Walmart should have them. Home Depot and Canadian Tire also carry them. I don't know about Rona, the one near me doesn't have them. Bed Bath and Beyond should have them. 

Look in the aisle that has the other shelving stuff, it should be near the one with storage bins and such. 

For prices, they are usually all the same or very similar. I do know that Canadian Tire is more expensive, but they do go on sale sometimes. I go some there about 3.5 years ago for $10 a set and they are regularly $30. 

Check garage sales, thrift stores and kijiji too. I have gotten a ton used for very cheap. 

http://www.canadiantire.ca/AST/brow...~0680700P/4-cube%2BWire%2BShelf.jsp?locale=en

When you search on the websites, try Storage Cube. That usually gets it.


----------



## Halucinate (Feb 26, 2011)

thank you Kate. I unfortunatly, cant find them for the world on the walmart site. Im hoping i can find something cheaper then 30 bucks a pack  but i guess we'll see what i can find.


----------



## Korr_and_Sophie (Feb 26, 2011)

Canadian tire is the most expesnive, other places are usually about $20 for 13 grids. 

I could not find them on the Walmart.ca site either.
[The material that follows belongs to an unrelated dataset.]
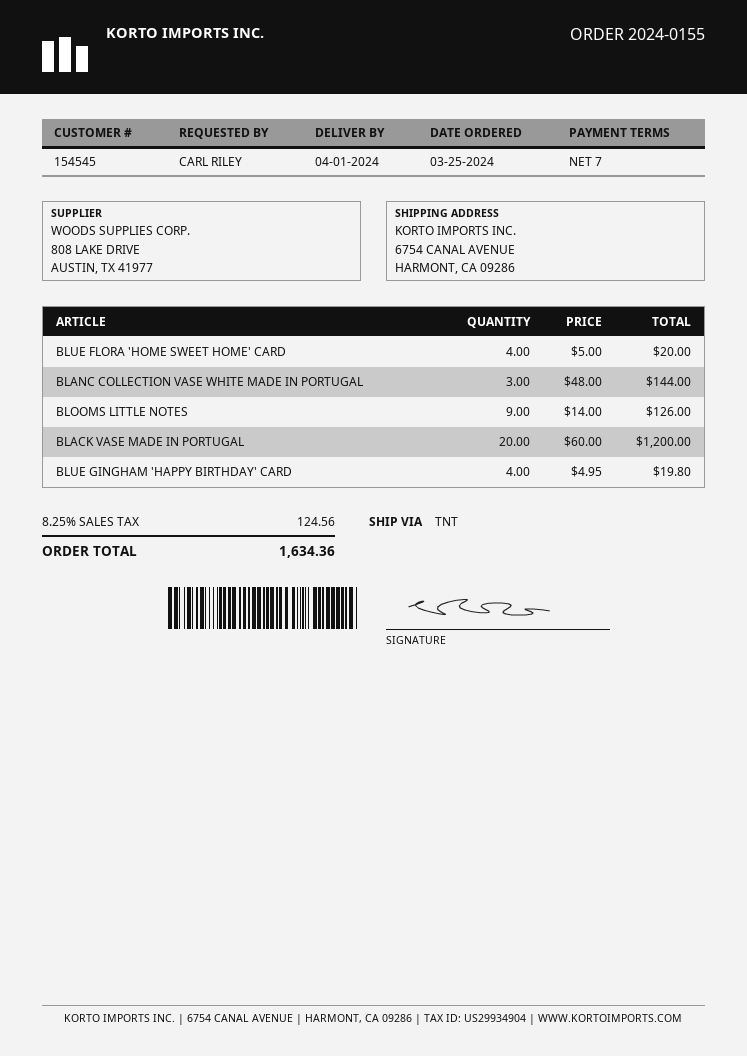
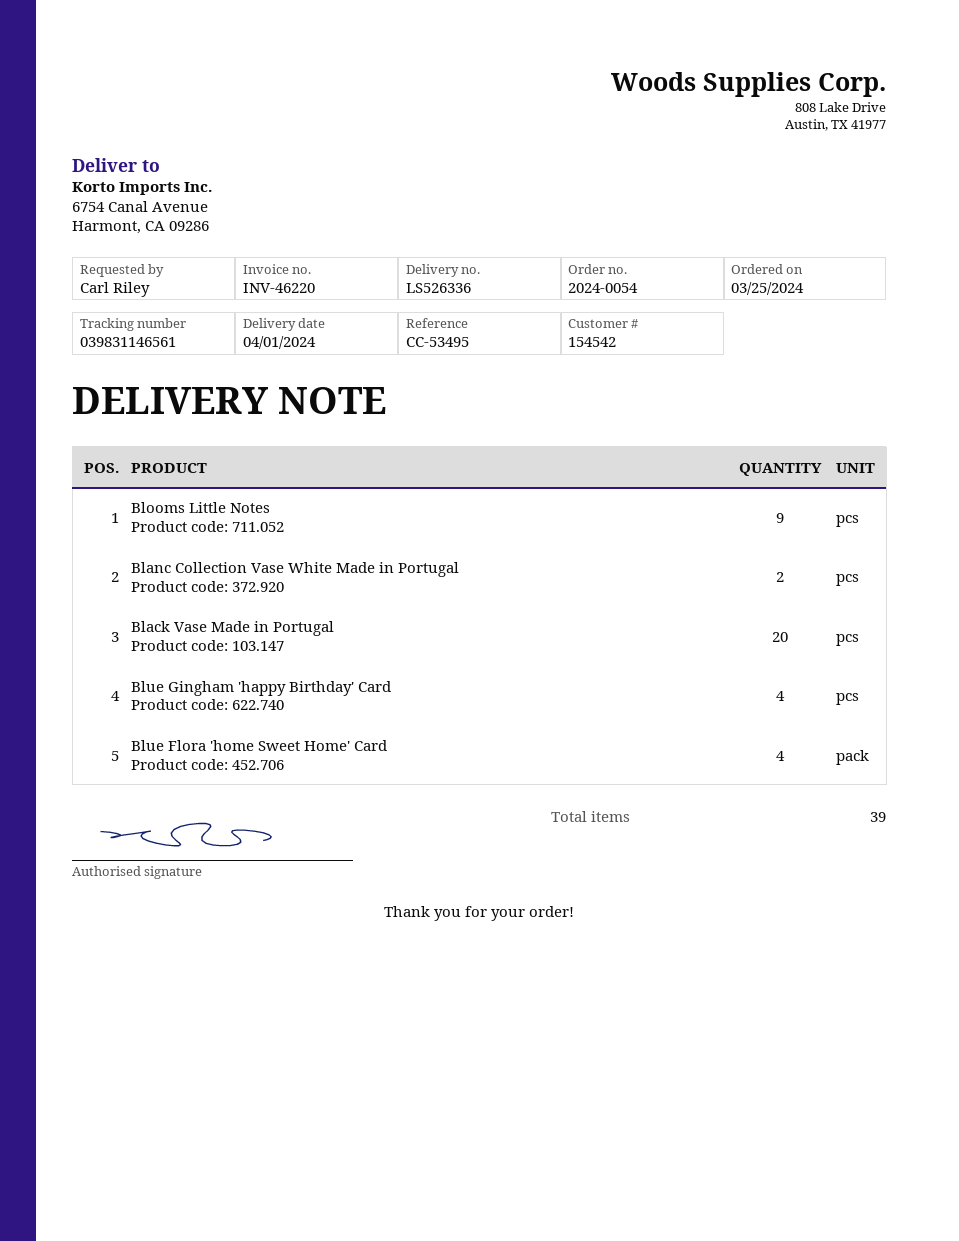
order number: 2024-0155 -> 2024-0054
customer number: 154545 -> 154542
BLANC COLLECTION VASE WHITE MADE IN PORTUGAL: 3 -> 2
They usually have them in store when I look.


----------



## Halucinate (Feb 26, 2011)

bedbathandbeyond has them listed at 25 dollars, which is still better. perhaps i will check out walmart, and if there more then that, ill have them pricematched 

I dont need the connectors or anything tho, i wish i could just buy the cubes, and get more for the price.

again thank you.


----------



## butsy (Feb 26, 2011)

i bought mine at walmart


----------



## Halucinate (Feb 27, 2011)

just out of curiosity, whatd you pay at walmart busty


----------



## Tweetiepy (Feb 27, 2011)

They may not have them online, but only in store, here we got them at Rona and Home Depot has them as well in the shelving section.


----------



## cindyrads (Feb 28, 2011)

I bought grids from staples for $12.99 for a 10 pack of 14x14 inch grids. I don't know if you have a Staples in Canada but you might want to try there. Also don't just do a search for NIC cubes, do a search for wire grids. You should be able to find them from places that sell office furniture and supplies.


----------



## funnybunnymummy (Feb 28, 2011)

Real Canadian Supestore also has them. 17 for $23 when I bought them last summer.

Rue


----------



## Halucinate (Feb 28, 2011)

thank you all, i would have never even thought of staples, i will check tomorow


----------



## jfinner1 (Mar 2, 2011)

I can't find them locally either, though admittedly I didn't look too hard... I ended up buying mine online from a store supply store. You can buy them individually, or in any quantity you want, so I've been buying them in sets of 24 grids at a time. It's about $34 after shipping, which is about the same price per grid as I've seen at most of the stores. I'm not sure if they ship to Canada, but if you can't find them for a good price anywhere else, you should check it out. Here's the link:

http://www.kc-store-fixtures.com/mini_grid_displays.php

Hope that helps.


----------



## TrishaC (Mar 15, 2011)

I saw them at Super Store in Wpg. Three cubes for $19.98.


----------



## BaileysMom (Mar 15, 2011)

I don't know if you guys have a target there or not, but that is where we get them here.


----------



## TrishaC (Mar 16, 2011)

I went and bought some at Home Depot ($24.95) today and they matched the Super Store price for $19.95. Here in Winnipeg.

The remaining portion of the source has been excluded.